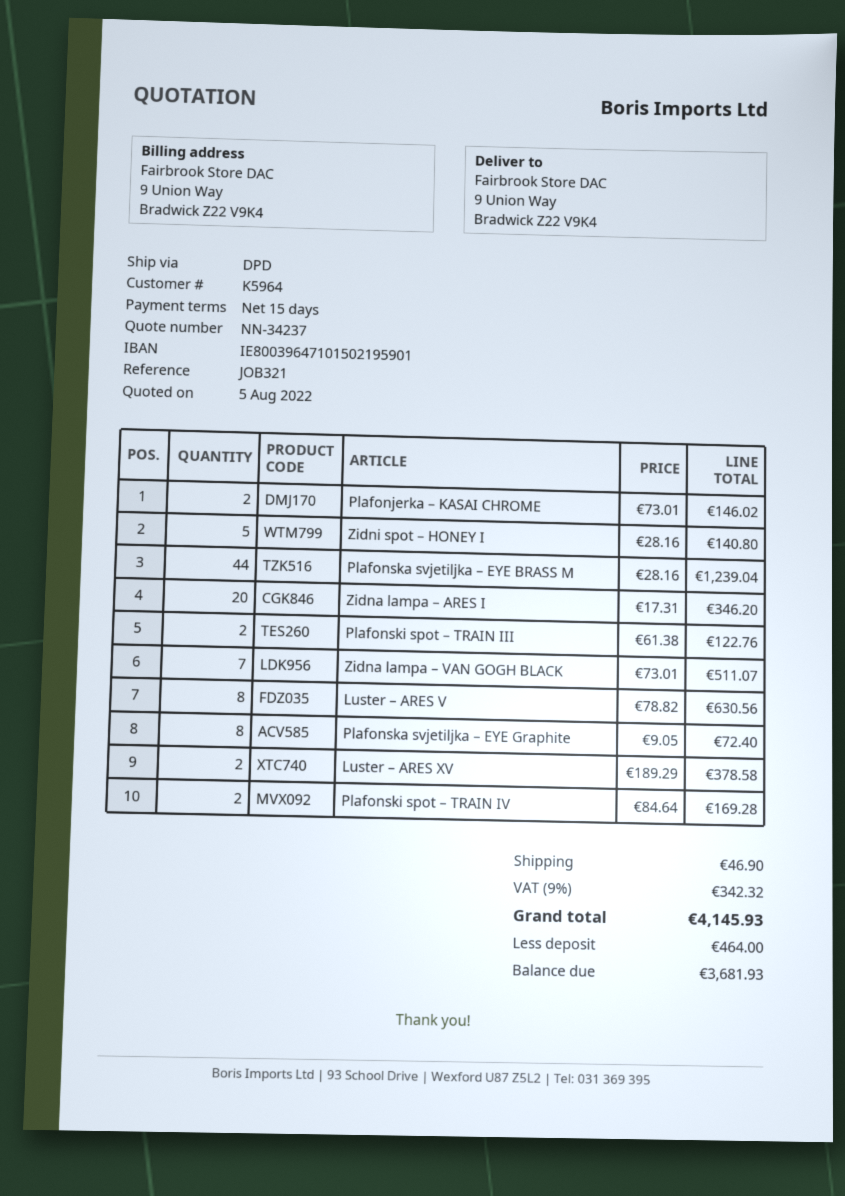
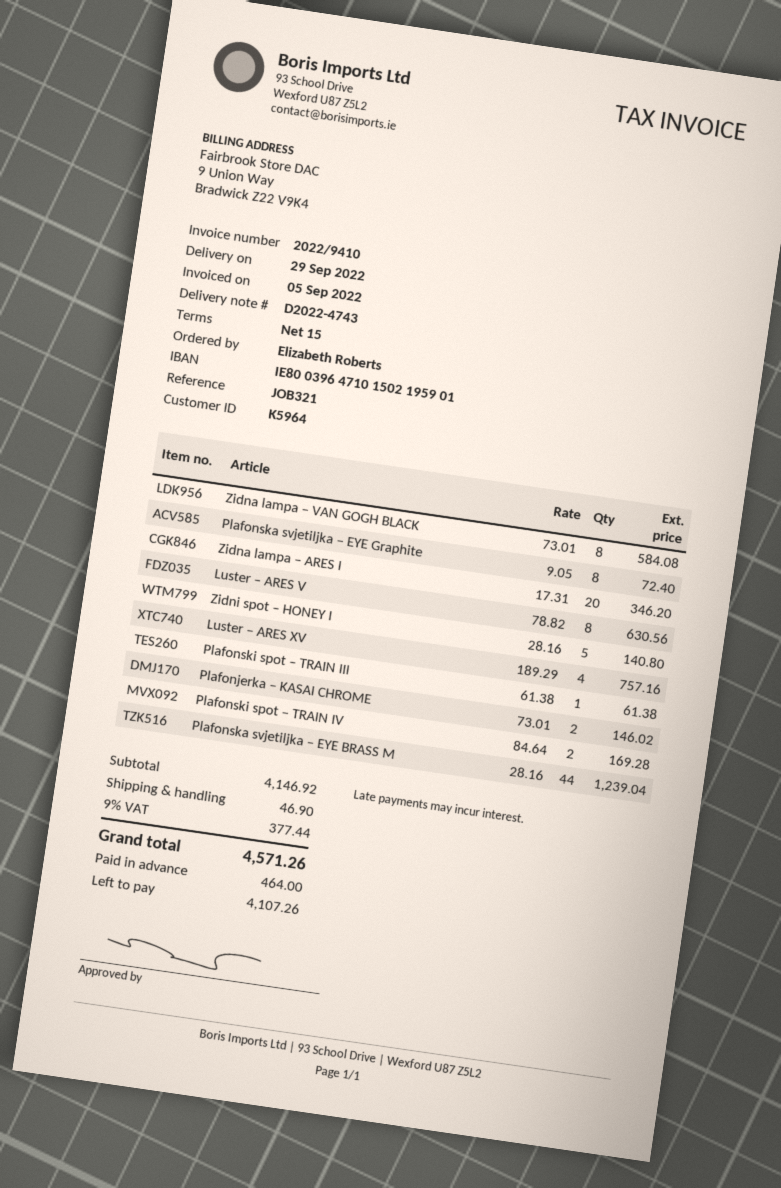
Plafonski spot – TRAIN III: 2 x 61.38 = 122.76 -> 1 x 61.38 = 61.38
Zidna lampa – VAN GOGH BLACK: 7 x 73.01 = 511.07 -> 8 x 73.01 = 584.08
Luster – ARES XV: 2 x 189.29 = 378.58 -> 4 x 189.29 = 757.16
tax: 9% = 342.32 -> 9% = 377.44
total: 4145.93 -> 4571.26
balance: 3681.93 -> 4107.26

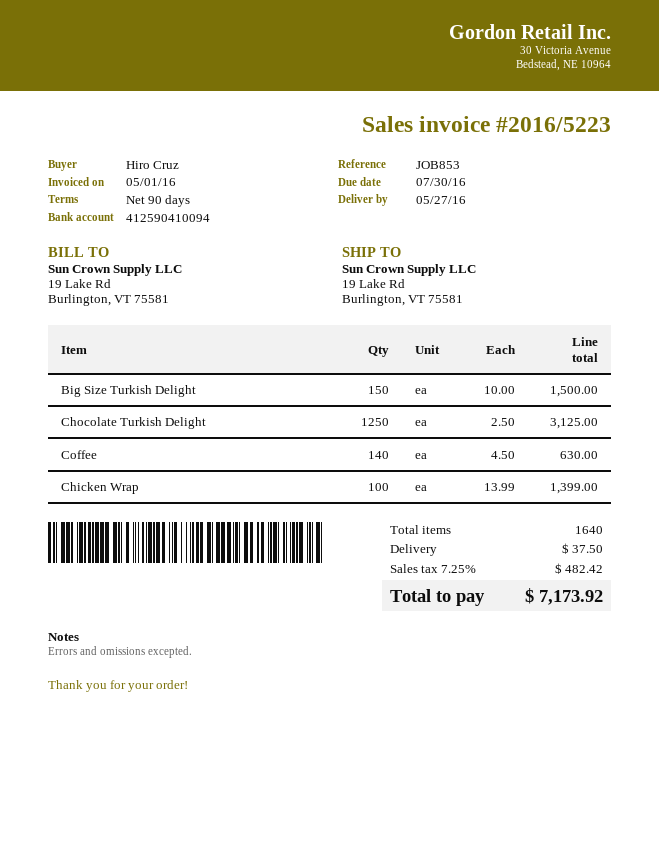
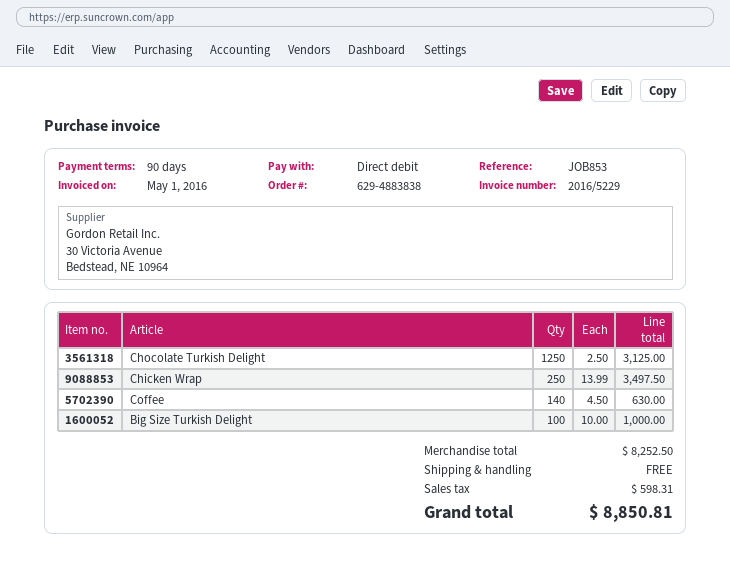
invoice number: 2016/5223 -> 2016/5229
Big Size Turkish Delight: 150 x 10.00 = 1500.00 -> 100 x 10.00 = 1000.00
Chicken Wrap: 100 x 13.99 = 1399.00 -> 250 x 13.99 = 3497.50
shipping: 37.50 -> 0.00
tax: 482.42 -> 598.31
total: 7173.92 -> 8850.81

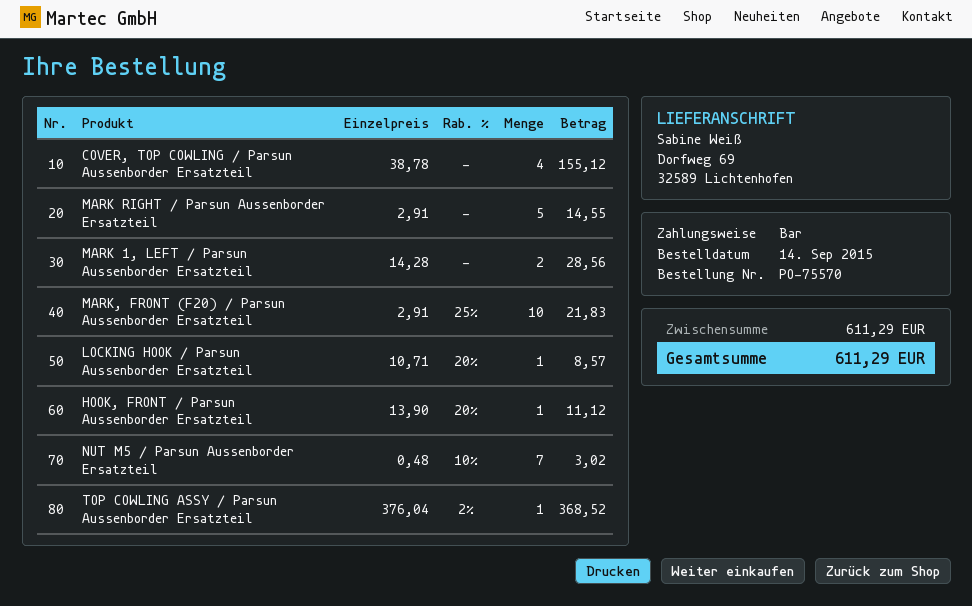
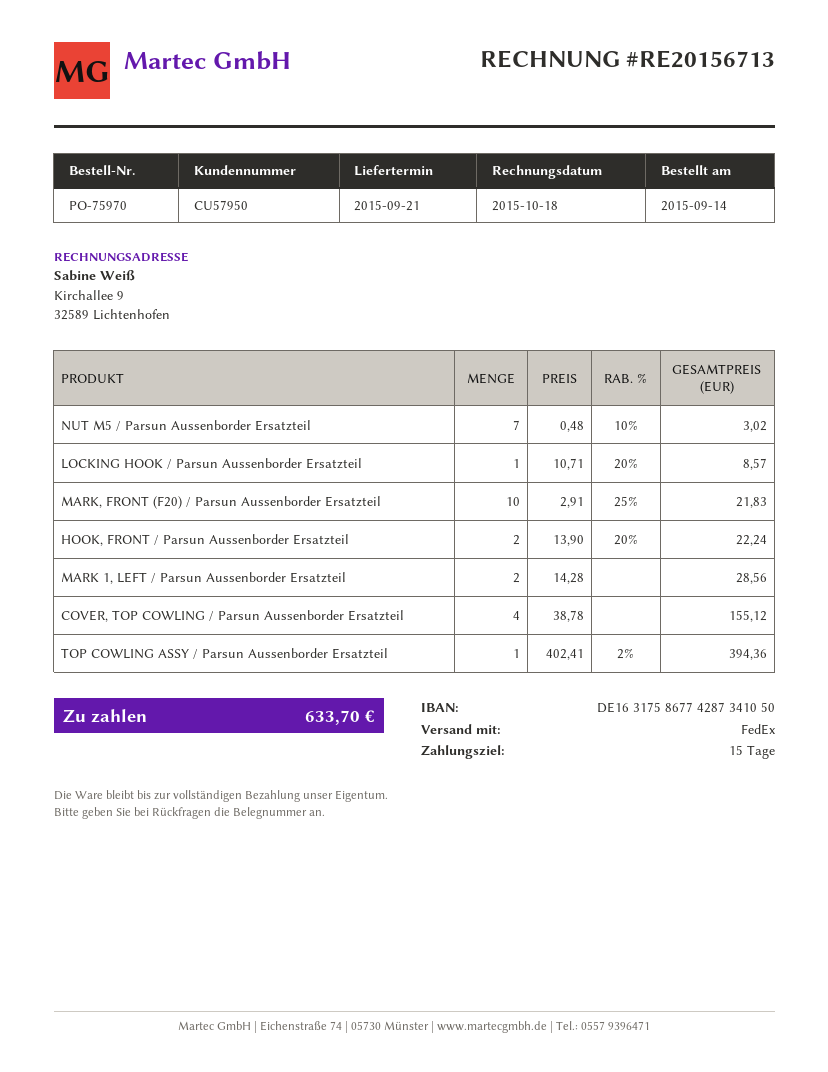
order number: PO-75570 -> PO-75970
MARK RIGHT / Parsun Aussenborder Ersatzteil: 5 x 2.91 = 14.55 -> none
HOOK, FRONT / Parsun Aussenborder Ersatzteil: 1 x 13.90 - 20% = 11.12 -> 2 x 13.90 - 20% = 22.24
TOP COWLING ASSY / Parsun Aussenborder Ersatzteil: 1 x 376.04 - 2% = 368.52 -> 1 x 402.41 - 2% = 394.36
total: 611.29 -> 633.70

> [What is expected] Pictures in the records above are left out; print everything else exactly as written.

> [Exercise response]
Plafonski spot – TRAIN III: 2 x 61.38 = 122.76 -> 1 x 61.38 = 61.38
Zidna lampa – VAN GOGH BLACK: 7 x 73.01 = 511.07 -> 8 x 73.01 = 584.08
Luster – ARES XV: 2 x 189.29 = 378.58 -> 4 x 189.29 = 757.16
tax: 9% = 342.32 -> 9% = 377.44
total: 4145.93 -> 4571.26
balance: 3681.93 -> 4107.26

invoice number: 2016/5223 -> 2016/5229
Big Size Turkish Delight: 150 x 10.00 = 1500.00 -> 100 x 10.00 = 1000.00
Chicken Wrap: 100 x 13.99 = 1399.00 -> 250 x 13.99 = 3497.50
shipping: 37.50 -> 0.00
tax: 482.42 -> 598.31
total: 7173.92 -> 8850.81

order number: PO-75570 -> PO-75970
MARK RIGHT / Parsun Aussenborder Ersatzteil: 5 x 2.91 = 14.55 -> none
HOOK, FRONT / Parsun Aussenborder Ersatzteil: 1 x 13.90 - 20% = 11.12 -> 2 x 13.90 - 20% = 22.24
TOP COWLING ASSY / Parsun Aussenborder Ersatzteil: 1 x 376.04 - 2% = 368.52 -> 1 x 402.41 - 2% = 394.36
total: 611.29 -> 633.70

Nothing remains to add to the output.